• [WHAT YOU HAVE TO DO]: Identify each line in the records below that contains the word "children", and copy it.

Difference listings
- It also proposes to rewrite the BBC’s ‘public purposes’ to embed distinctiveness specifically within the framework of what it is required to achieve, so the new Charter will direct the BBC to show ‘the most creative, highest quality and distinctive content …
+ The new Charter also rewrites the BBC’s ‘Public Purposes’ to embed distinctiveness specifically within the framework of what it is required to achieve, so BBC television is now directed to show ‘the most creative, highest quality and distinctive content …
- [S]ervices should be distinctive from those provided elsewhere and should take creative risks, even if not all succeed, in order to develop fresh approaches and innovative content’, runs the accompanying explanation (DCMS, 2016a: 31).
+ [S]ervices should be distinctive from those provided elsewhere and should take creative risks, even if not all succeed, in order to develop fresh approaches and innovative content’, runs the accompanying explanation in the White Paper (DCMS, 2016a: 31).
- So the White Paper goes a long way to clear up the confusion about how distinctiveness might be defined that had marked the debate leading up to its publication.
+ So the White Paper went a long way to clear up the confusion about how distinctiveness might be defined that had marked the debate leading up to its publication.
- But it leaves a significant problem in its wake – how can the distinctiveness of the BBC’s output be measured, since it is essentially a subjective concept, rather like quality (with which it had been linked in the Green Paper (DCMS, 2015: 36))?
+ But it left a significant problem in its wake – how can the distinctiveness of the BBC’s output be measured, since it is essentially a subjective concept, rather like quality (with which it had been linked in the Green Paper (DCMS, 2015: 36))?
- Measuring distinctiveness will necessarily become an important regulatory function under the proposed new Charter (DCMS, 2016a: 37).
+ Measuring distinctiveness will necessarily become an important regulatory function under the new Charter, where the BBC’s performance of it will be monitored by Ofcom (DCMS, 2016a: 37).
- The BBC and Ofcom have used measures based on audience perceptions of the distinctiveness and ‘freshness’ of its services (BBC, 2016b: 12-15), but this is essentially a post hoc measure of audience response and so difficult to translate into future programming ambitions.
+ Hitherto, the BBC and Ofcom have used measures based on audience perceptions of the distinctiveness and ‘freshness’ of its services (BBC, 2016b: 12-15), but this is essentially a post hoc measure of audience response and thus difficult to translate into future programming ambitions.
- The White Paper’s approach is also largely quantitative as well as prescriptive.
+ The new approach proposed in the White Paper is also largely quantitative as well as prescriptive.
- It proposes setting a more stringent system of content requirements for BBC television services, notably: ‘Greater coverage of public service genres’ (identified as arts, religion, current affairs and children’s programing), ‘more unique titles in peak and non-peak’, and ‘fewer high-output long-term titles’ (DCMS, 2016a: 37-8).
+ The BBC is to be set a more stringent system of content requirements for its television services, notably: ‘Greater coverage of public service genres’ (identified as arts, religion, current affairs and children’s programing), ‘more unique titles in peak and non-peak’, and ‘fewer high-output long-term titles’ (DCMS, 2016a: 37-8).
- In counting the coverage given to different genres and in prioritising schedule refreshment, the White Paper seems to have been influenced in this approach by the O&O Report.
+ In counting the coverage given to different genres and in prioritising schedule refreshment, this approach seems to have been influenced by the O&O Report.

• [RESPONSE TO THE TASK]:
- It proposes setting a more stringent system of content requirements for BBC television services, notably: ‘Greater coverage of public service genres’ (identified as arts, religion, current affairs and children’s programing), ‘more unique titles in peak and non-peak’, and ‘fewer high-output long-term titles’ (DCMS, 2016a: 37-8).
+ The BBC is to be set a more stringent system of content requirements for its television services, notably: ‘Greater coverage of public service genres’ (identified as arts, religion, current affairs and children’s programing), ‘more unique titles in peak and non-peak’, and ‘fewer high-output long-term titles’ (DCMS, 2016a: 37-8).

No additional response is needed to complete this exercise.